The response must be made up of the lines in the entries below that contain "margin".
====
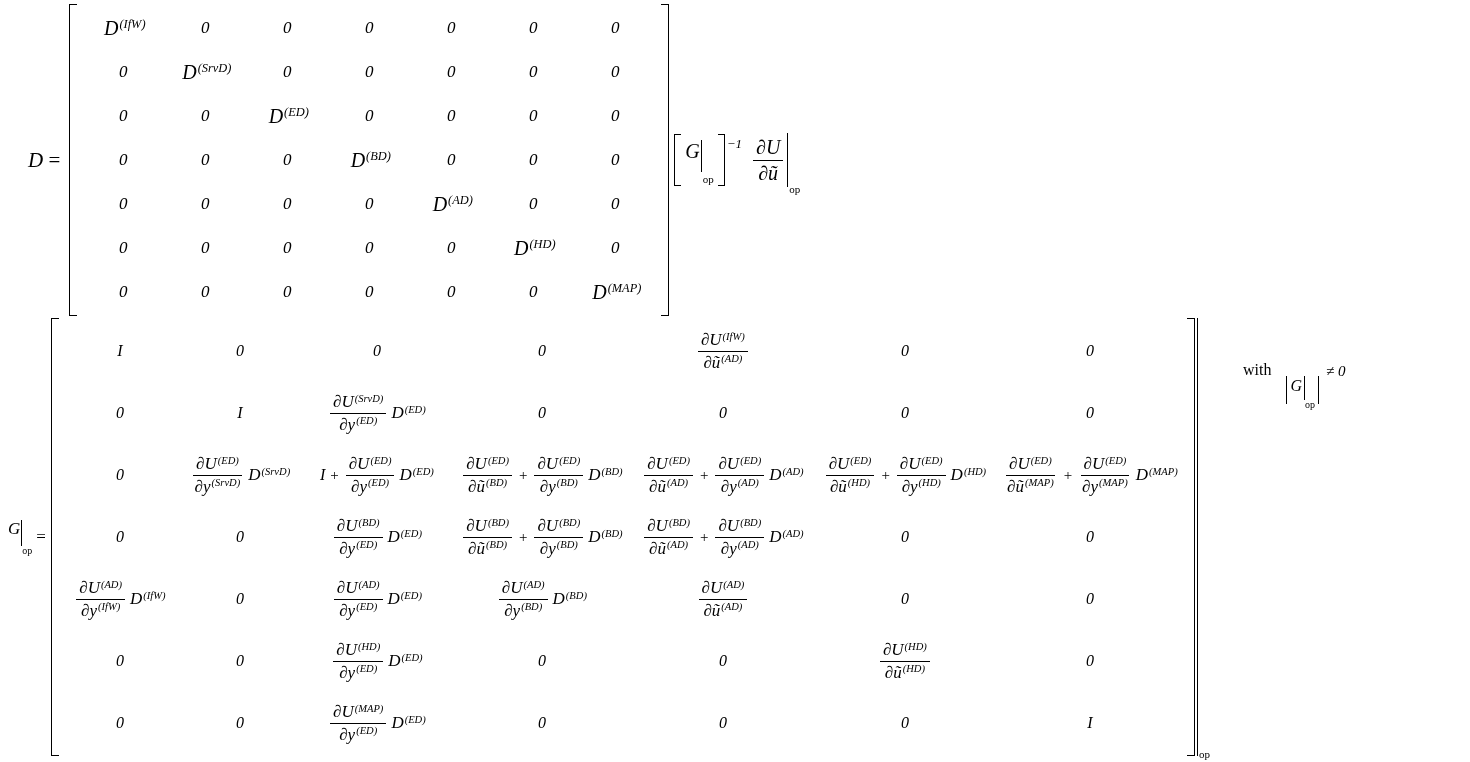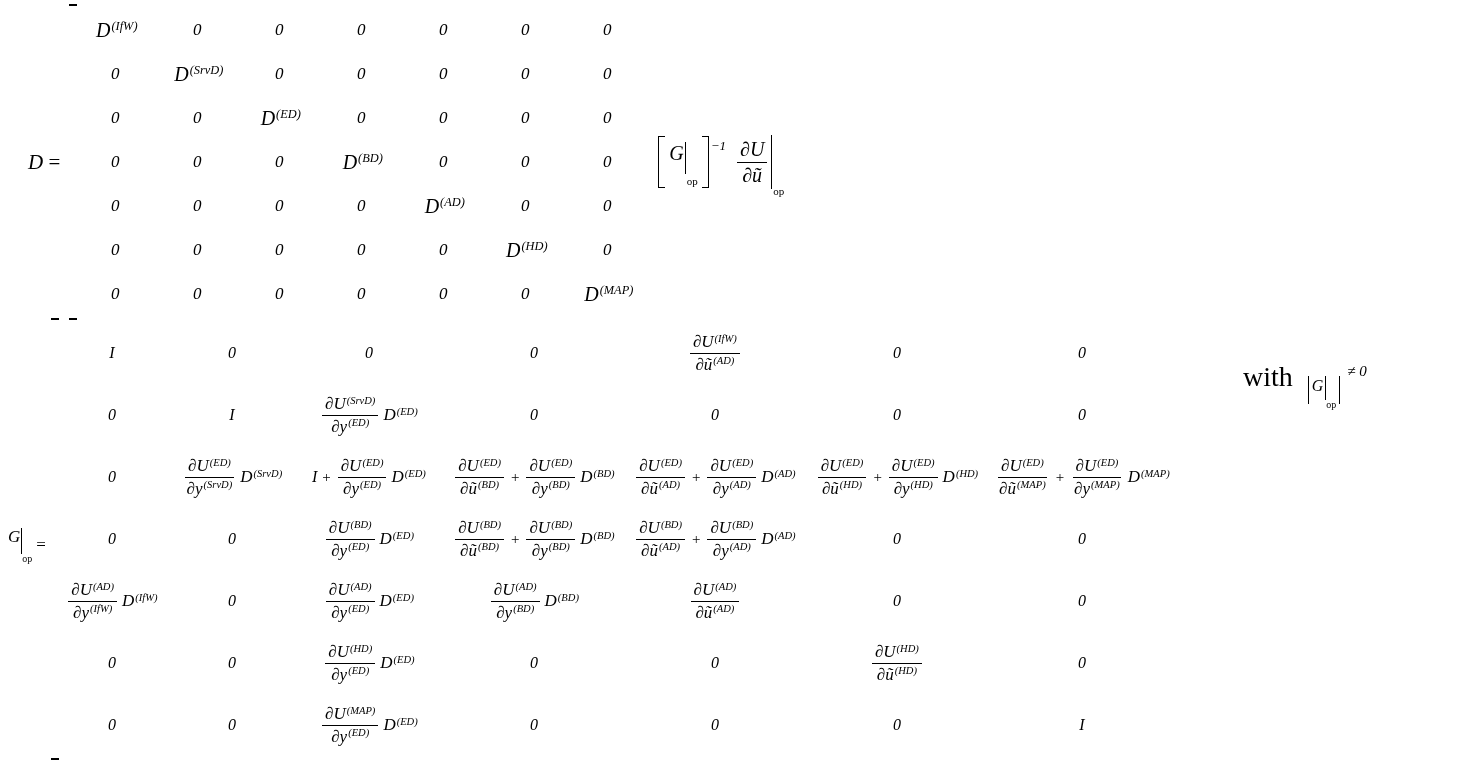--- a/index.html
+++ b/index.html
@@ -20,7 +20,7 @@
   .lhs2 .eqsign { margin-left:4px; align-self:center; }
 
   
-  .matrix { display:flex; align-items:stretch;flex-direction:column; }
+  .matrix { display:flex; align-items:stretch; }
   .sbr { width:7px; flex:0 0 auto; }
   .sbr.l { border-left:1.6px solid #000; border-top:1.6px solid #000; border-bottom:1.6px solid #000; }
   .sbr.r { border-right:1.6px solid #000; border-top:1.6px solid #000; border-bottom:1.6px solid #000; }

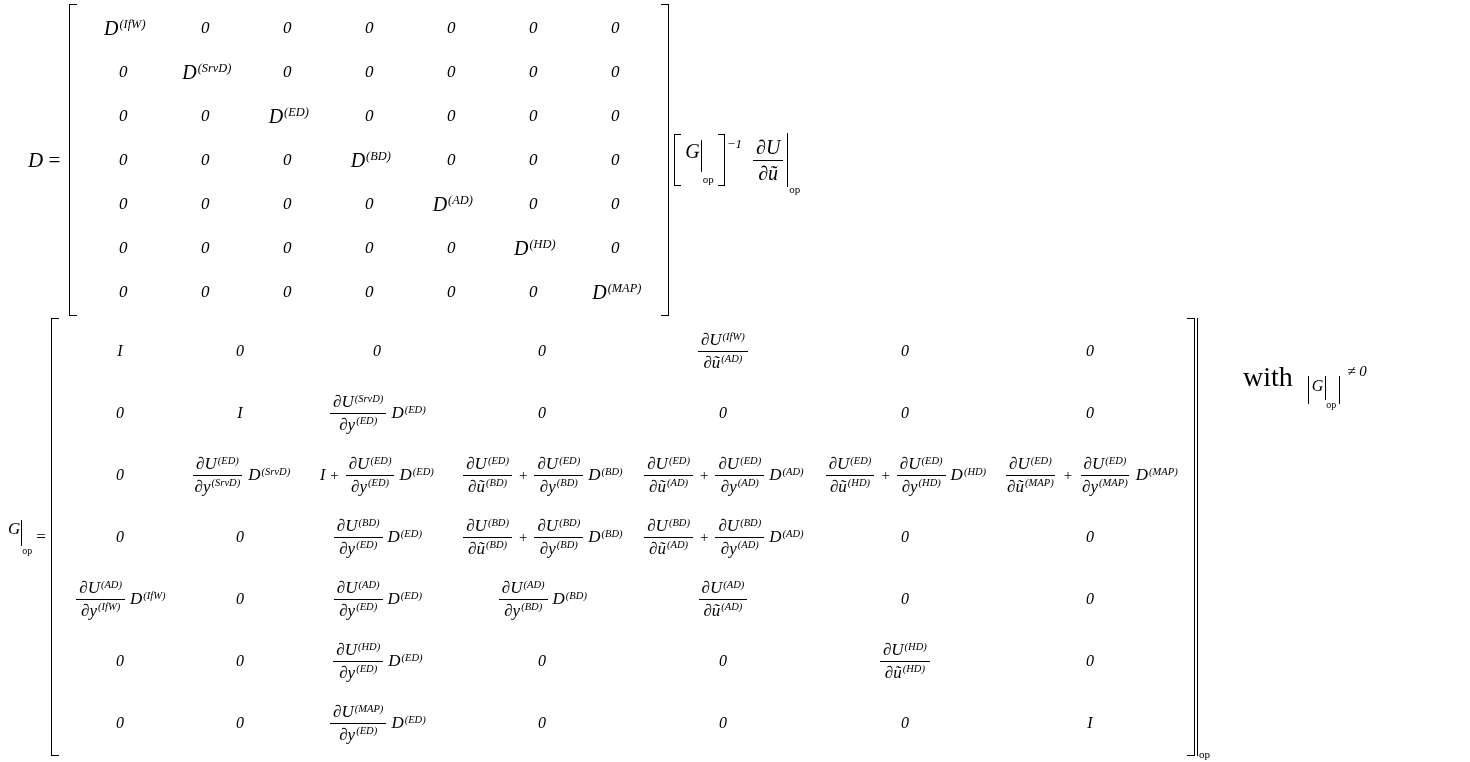--- a/index.html
+++ b/index.html
@@ -73,7 +73,7 @@
 
   
   .with-clause { position:absolute; left:1243px; top:360px; display:flex; align-items:flex-start; }
-  .with-word { font-size:28px; font-style:normal; margin-right:15px; line-height:1.2; }
+  .with-word { font-size:16px; font-style:normal; margin-right:15px; line-height:1.2; }
   .detgrp { display:flex; align-items:flex-start; margin-top:16px; height:30px; }
   .detgrp .vbar.outer { height:28px; }
   .detgrp .g { font-size:16px; font-style:italic; margin:0 2px 0 3px; line-height:1.2; }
====
#### [WRITTEN RESPONSE]
   .lhs2 .eqsign { margin-left:4px; align-self:center; }
-  .with-word { font-size:28px; font-style:normal; margin-right:15px; line-height:1.2; }
+  .with-word { font-size:16px; font-style:normal; margin-right:15px; line-height:1.2; }
   .detgrp { display:flex; align-items:flex-start; margin-top:16px; height:30px; }
   .detgrp .g { font-size:16px; font-style:italic; margin:0 2px 0 3px; line-height:1.2; }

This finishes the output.